Segment Start: Source data

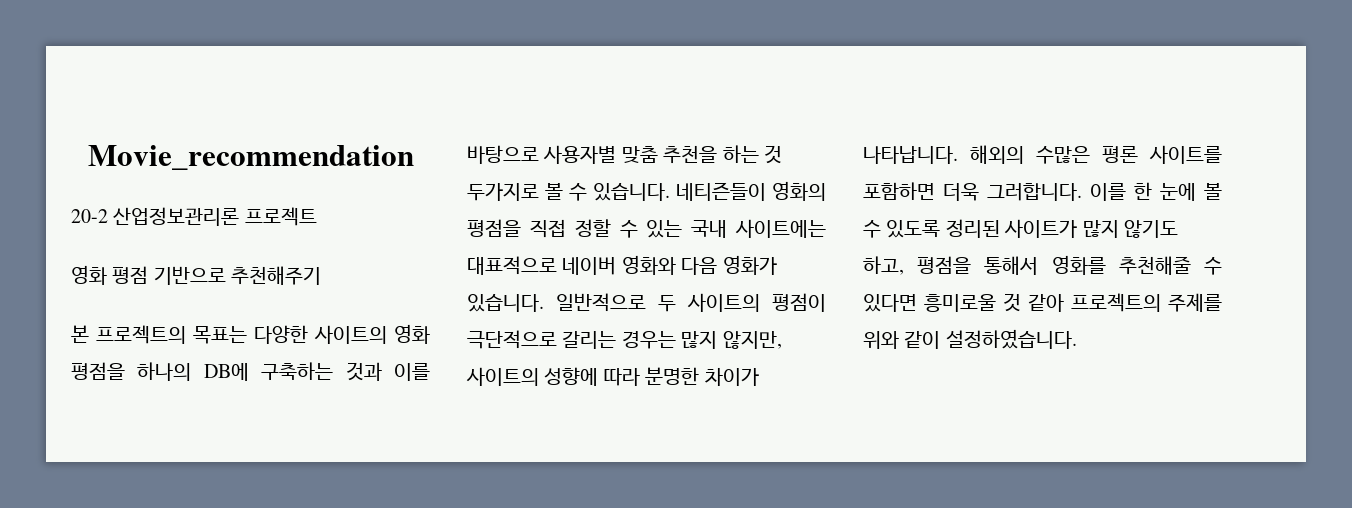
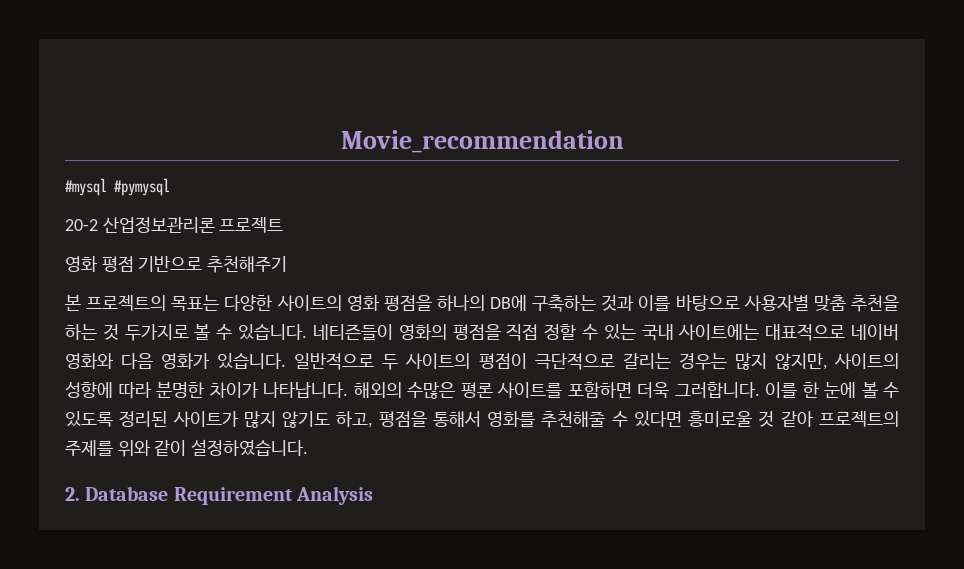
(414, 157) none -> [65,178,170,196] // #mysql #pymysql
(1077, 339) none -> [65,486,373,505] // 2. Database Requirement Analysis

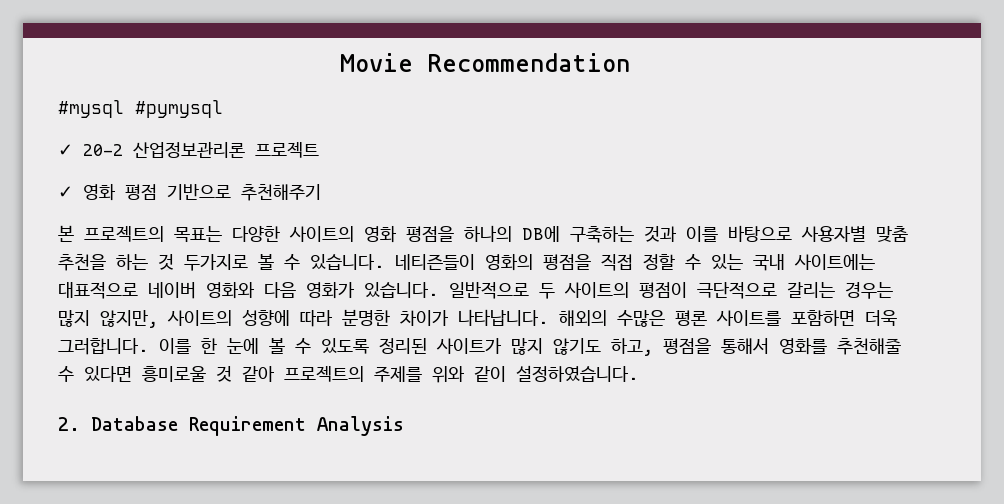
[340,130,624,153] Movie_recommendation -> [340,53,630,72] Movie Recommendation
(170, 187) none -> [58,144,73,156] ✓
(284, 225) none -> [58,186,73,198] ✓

Segment End: Source data

Set down all of the data word for word; no pictures belong in it.

(414, 157) none -> [65,178,170,196] // #mysql #pymysql
(1077, 339) none -> [65,486,373,505] // 2. Database Requirement Analysis

[340,130,624,153] Movie_recommendation -> [340,53,630,72] Movie Recommendation
(170, 187) none -> [58,144,73,156] ✓
(284, 225) none -> [58,186,73,198] ✓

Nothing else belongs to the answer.